"""
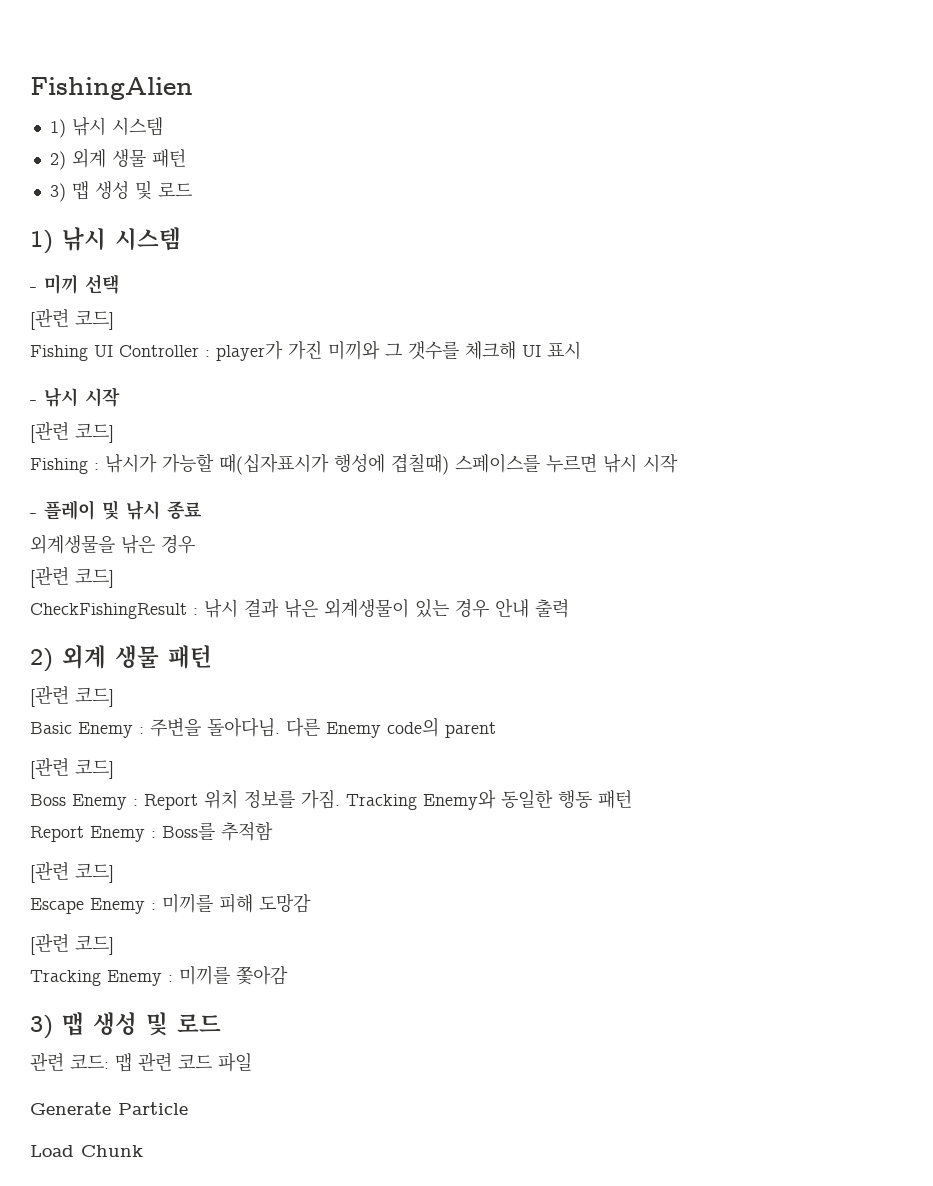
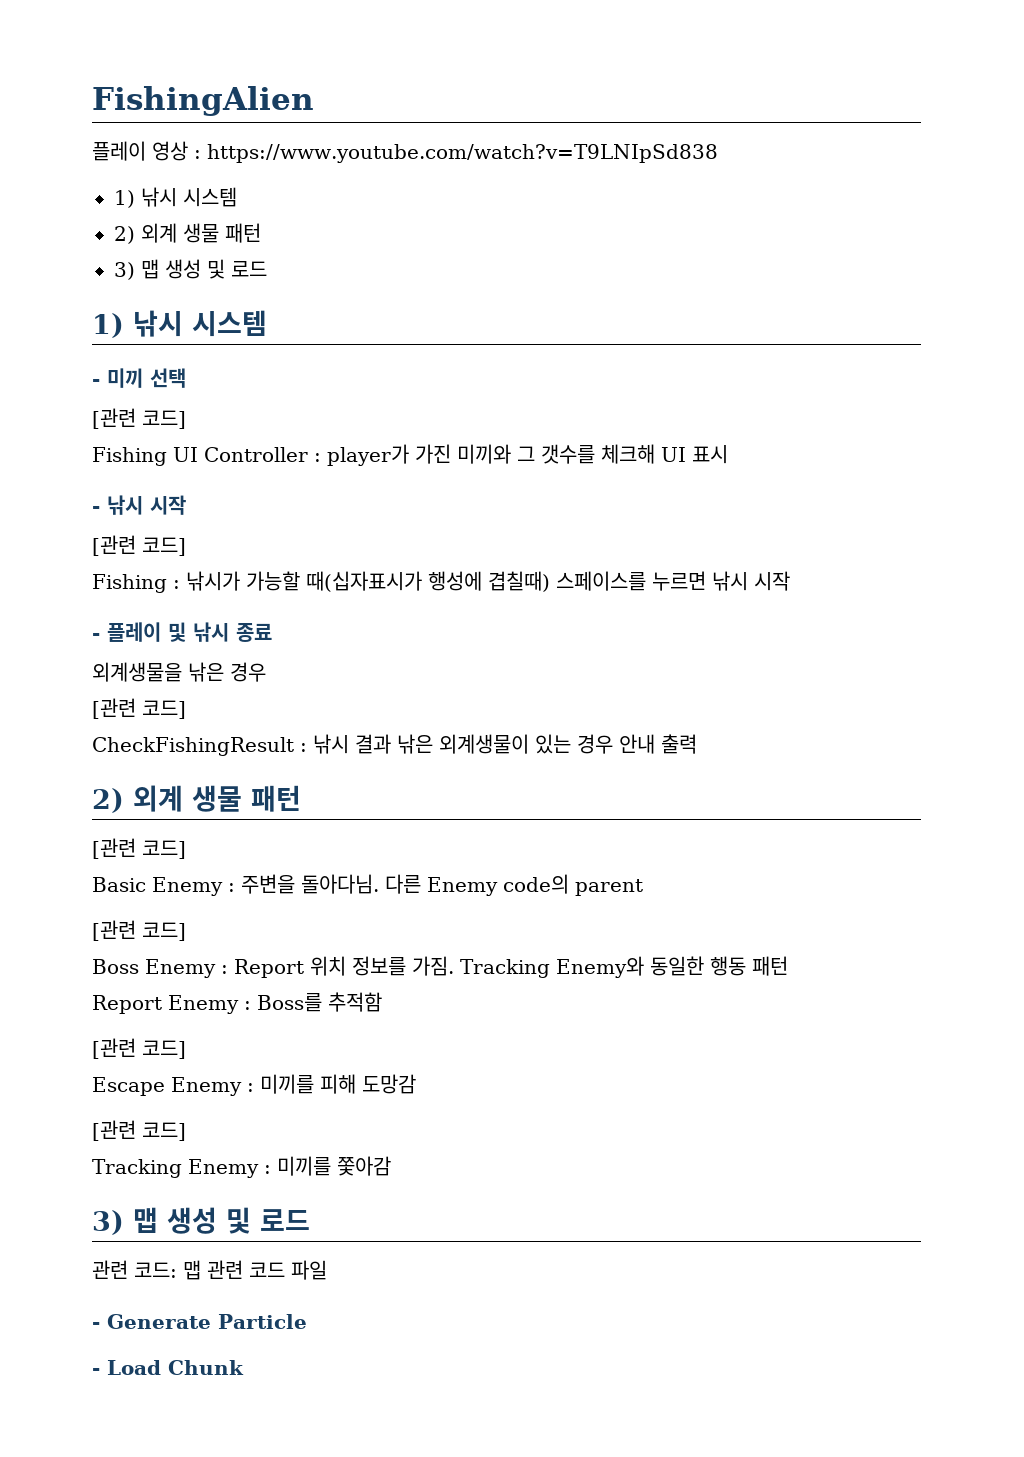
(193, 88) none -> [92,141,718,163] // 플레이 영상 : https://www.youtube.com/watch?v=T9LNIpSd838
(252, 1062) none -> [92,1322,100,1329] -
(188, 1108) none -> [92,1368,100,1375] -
"""
"""
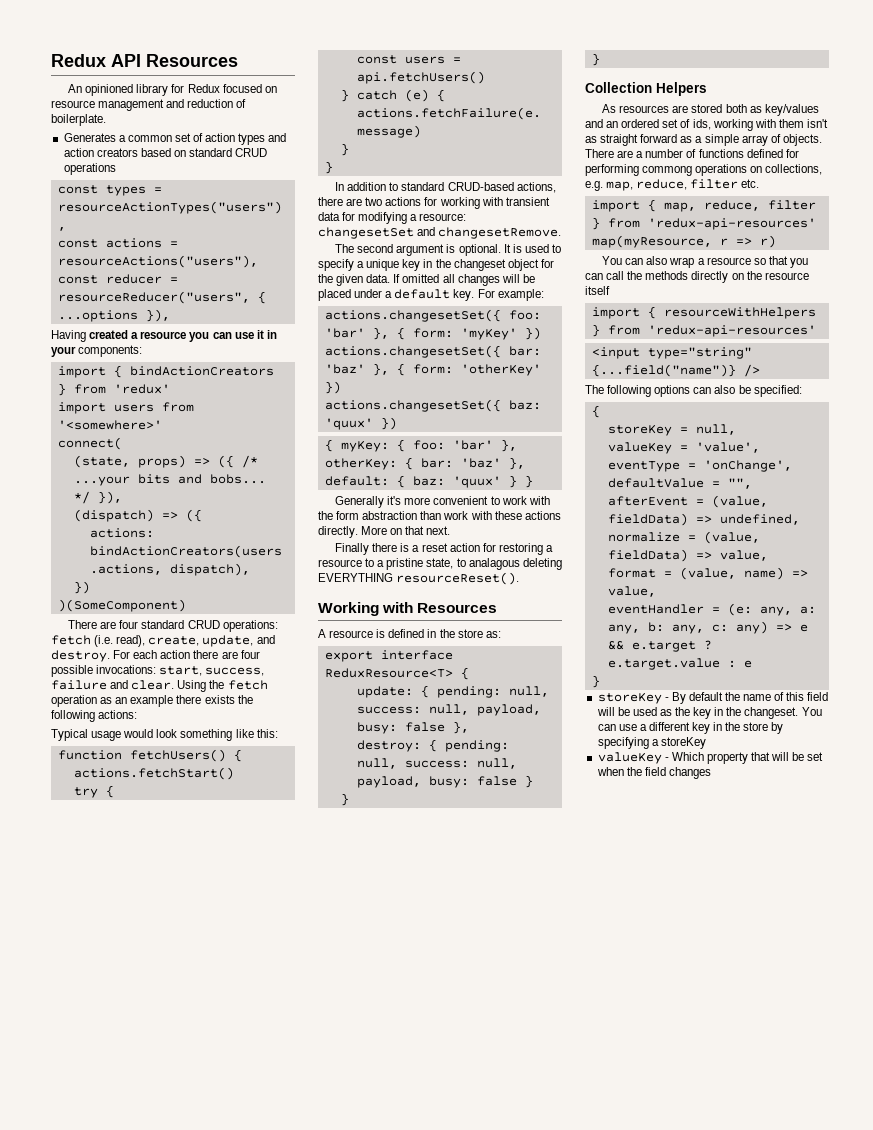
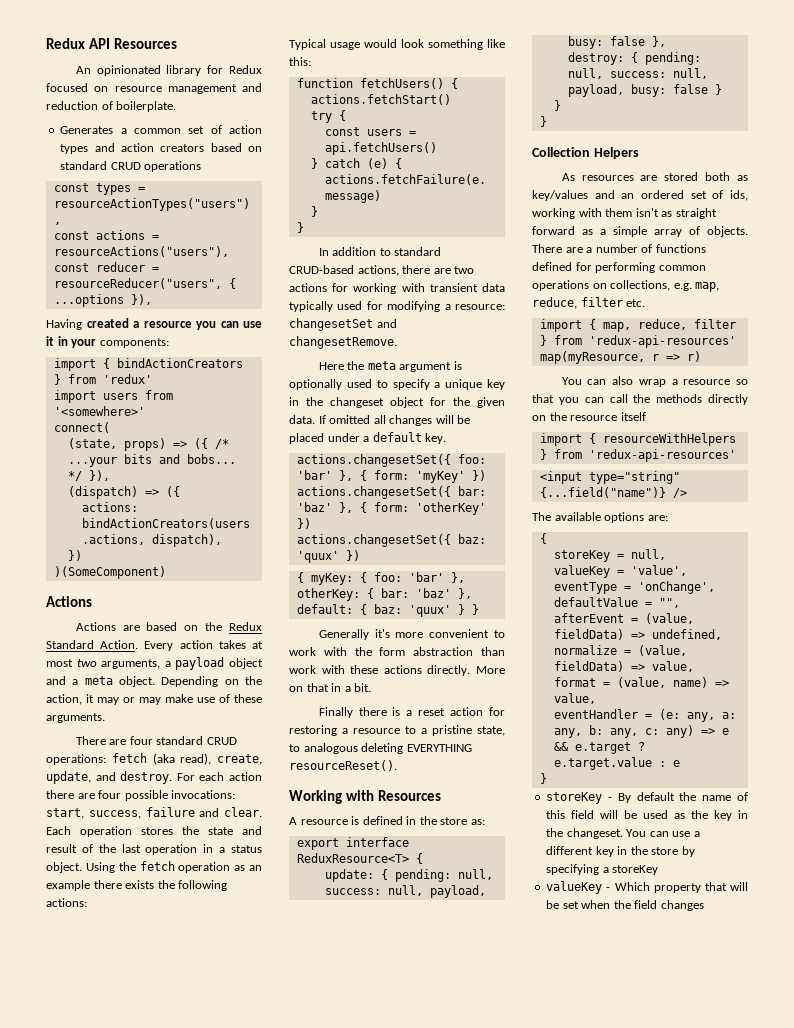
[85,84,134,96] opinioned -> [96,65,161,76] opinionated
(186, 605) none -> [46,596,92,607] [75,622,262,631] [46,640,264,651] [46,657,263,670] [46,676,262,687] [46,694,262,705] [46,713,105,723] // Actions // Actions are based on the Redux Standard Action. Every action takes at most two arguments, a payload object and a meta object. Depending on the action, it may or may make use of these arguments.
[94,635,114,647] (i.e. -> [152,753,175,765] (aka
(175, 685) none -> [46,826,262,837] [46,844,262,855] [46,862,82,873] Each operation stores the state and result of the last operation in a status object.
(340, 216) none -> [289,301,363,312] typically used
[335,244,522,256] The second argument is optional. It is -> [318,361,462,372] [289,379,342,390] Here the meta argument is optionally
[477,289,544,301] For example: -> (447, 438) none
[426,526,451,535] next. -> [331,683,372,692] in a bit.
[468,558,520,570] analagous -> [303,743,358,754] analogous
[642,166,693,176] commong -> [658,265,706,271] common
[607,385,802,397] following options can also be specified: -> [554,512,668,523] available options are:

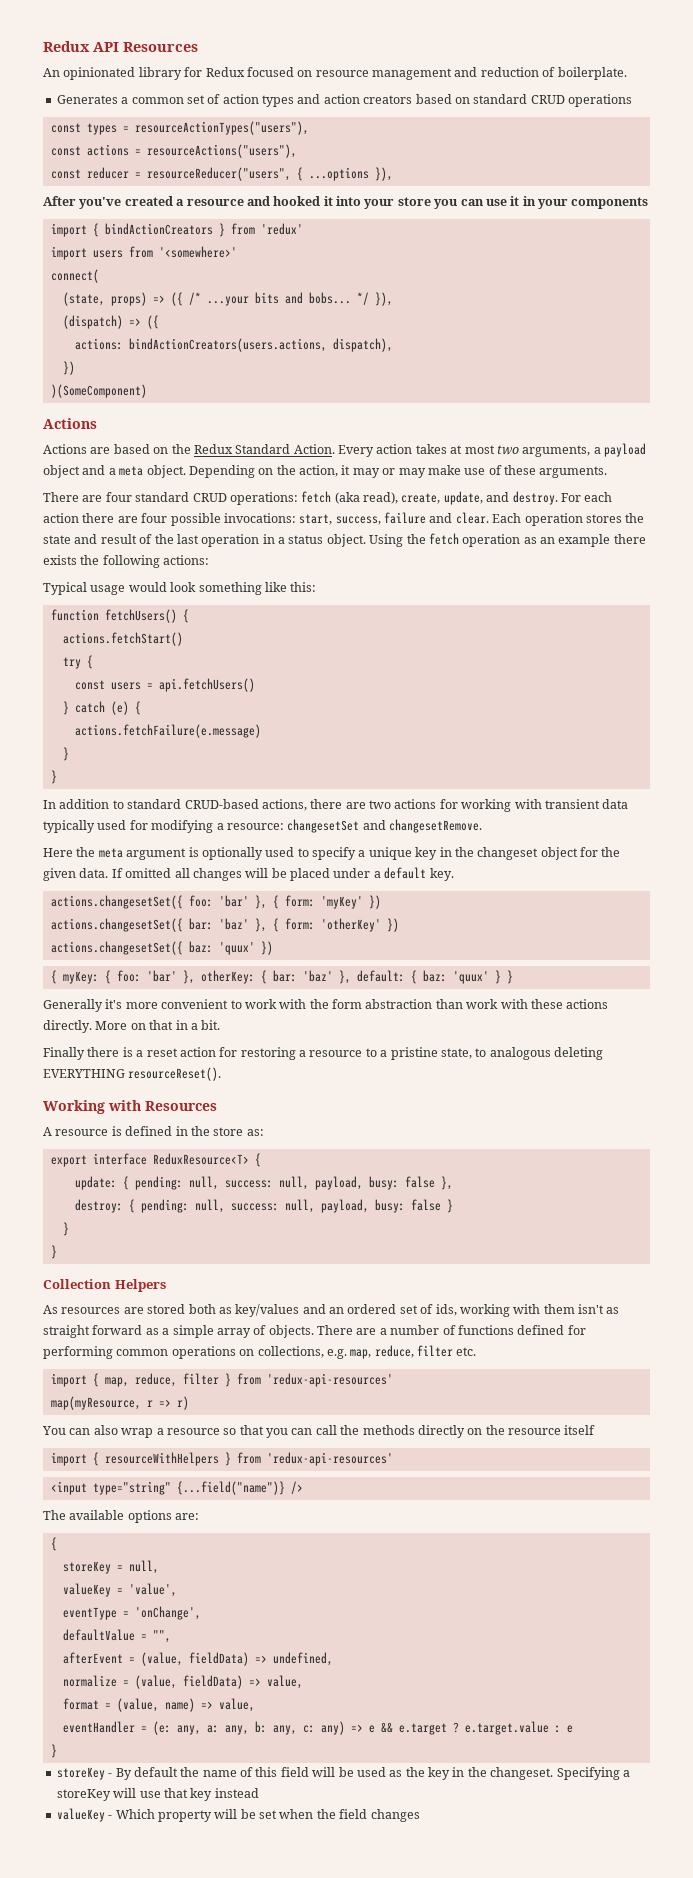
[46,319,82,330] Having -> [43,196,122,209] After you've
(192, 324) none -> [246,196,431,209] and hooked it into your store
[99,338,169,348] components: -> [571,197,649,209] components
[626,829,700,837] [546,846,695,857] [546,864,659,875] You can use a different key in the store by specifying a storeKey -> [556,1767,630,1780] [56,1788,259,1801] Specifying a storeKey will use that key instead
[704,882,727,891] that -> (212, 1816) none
"""
WHAT YOU SHOULD DO
Check each line of the listing above for the string "meta". Report only how many have it.

SOLUTION
2